PROVIDED ENTRIES:
::::::::

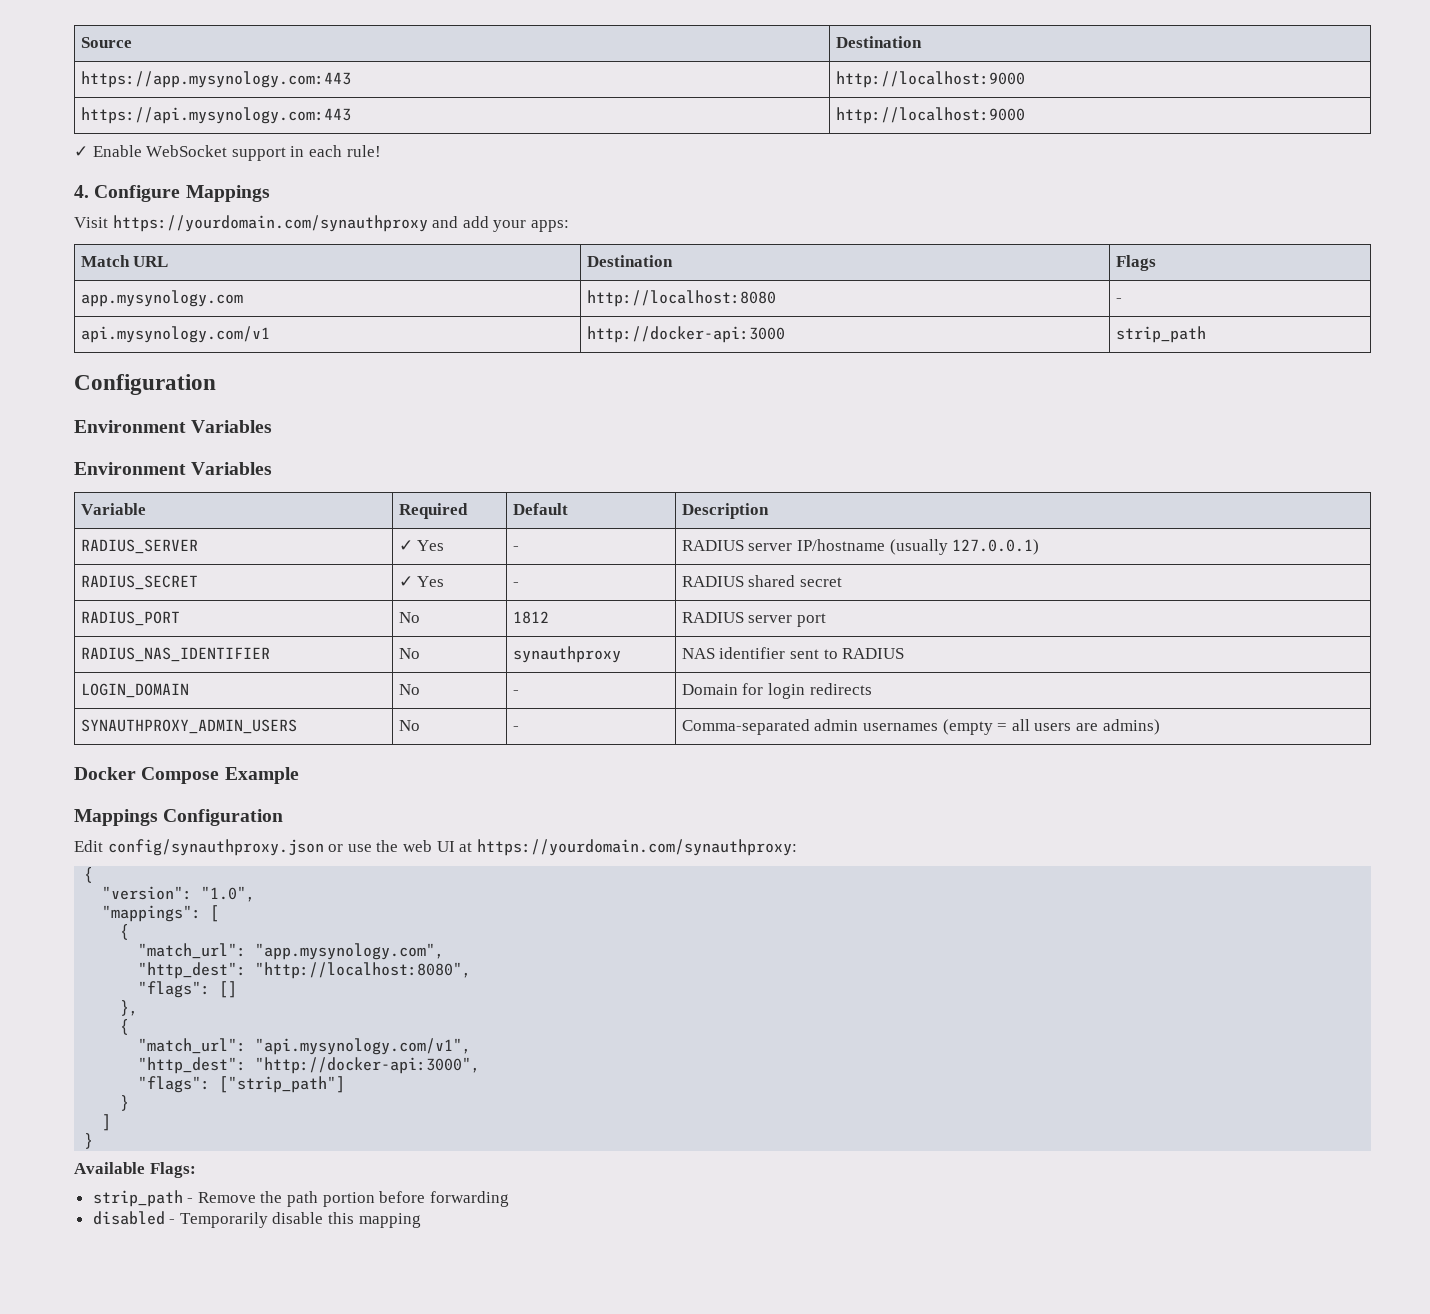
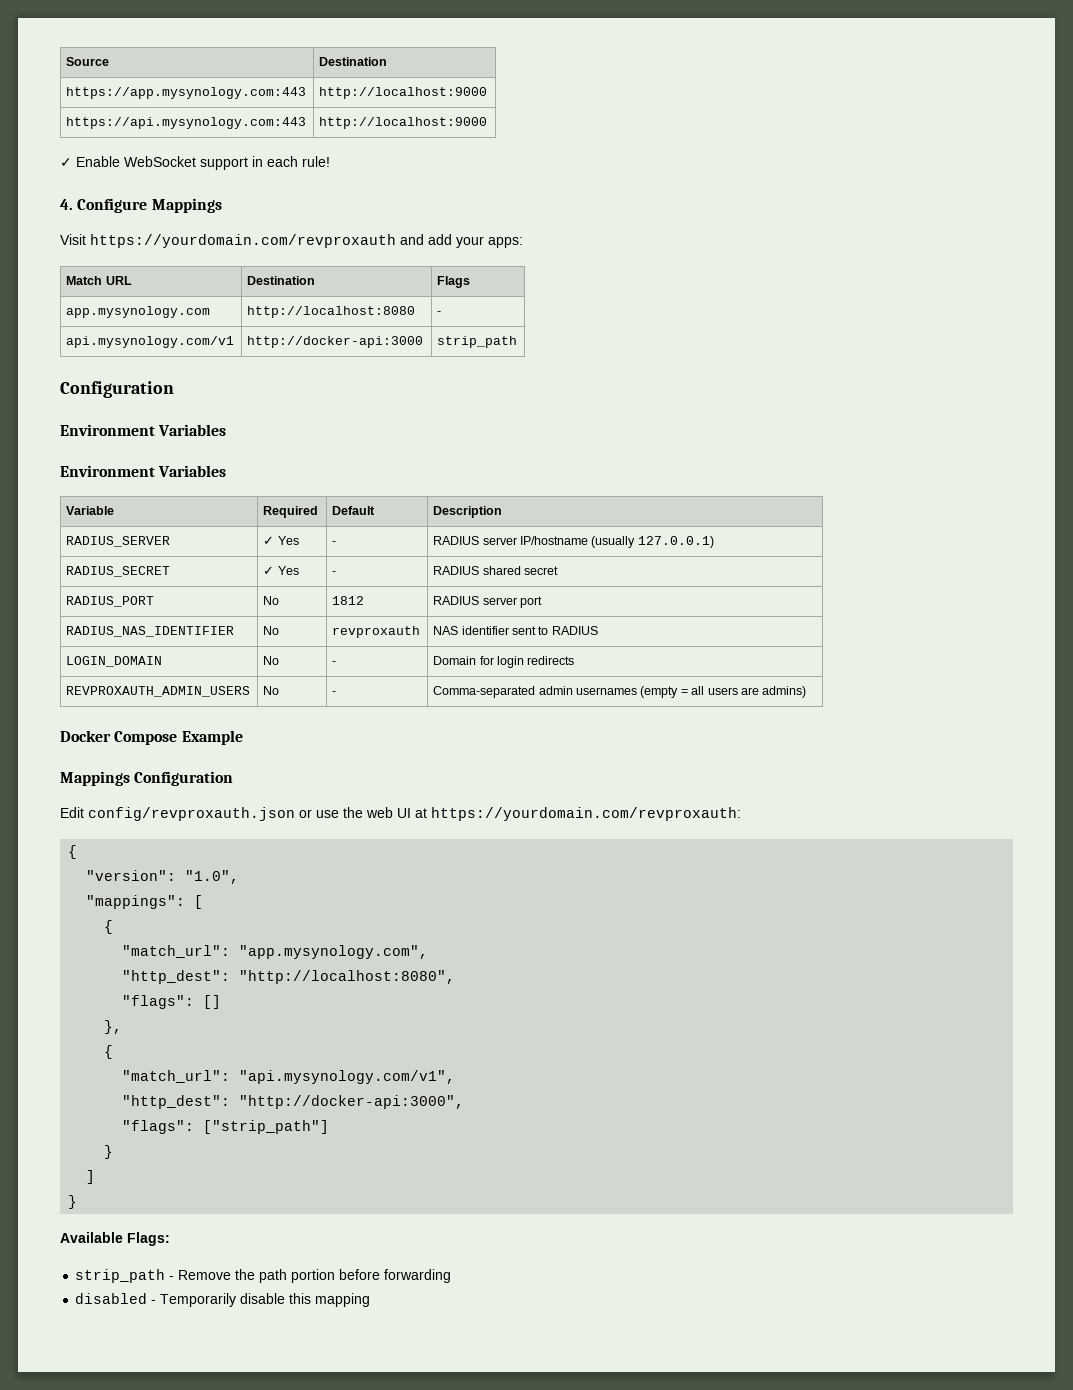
- Visit https://yourdomain.com/synauthproxy and add your apps:
+ Visit https://yourdomain.com/revproxauth and add your apps:
- RADIUS_NAS_IDENTIFIER | No | synauthproxy | NAS identifier sent to RADIUS
+ RADIUS_NAS_IDENTIFIER | No | revproxauth | NAS identifier sent to RADIUS
- SYNAUTHPROXY_ADMIN_USERS | No | - | Comma-separated admin usernames (empty = all users are admins)
+ REVPROXAUTH_ADMIN_USERS | No | - | Comma-separated admin usernames (empty = all users are admins)
- Edit config/synauthproxy.json or use the web UI at https://yourdomain.com/synauthproxy:
+ Edit config/revproxauth.json or use the web UI at https://yourdomain.com/revproxauth:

::::::::

Only the lines from the one containing "- RADIUS_NAS_IDENTIFIER |" to the end of the data should be printed, exactly as they stand.

WRITTEN SOLUTION:
- RADIUS_NAS_IDENTIFIER | No | synauthproxy | NAS identifier sent to RADIUS
+ RADIUS_NAS_IDENTIFIER | No | revproxauth | NAS identifier sent to RADIUS
- SYNAUTHPROXY_ADMIN_USERS | No | - | Comma-separated admin usernames (empty = all users are admins)
+ REVPROXAUTH_ADMIN_USERS | No | - | Comma-separated admin usernames (empty = all users are admins)
- Edit config/synauthproxy.json or use the web UI at https://yourdomain.com/synauthproxy:
+ Edit config/revproxauth.json or use the web UI at https://yourdomain.com/revproxauth:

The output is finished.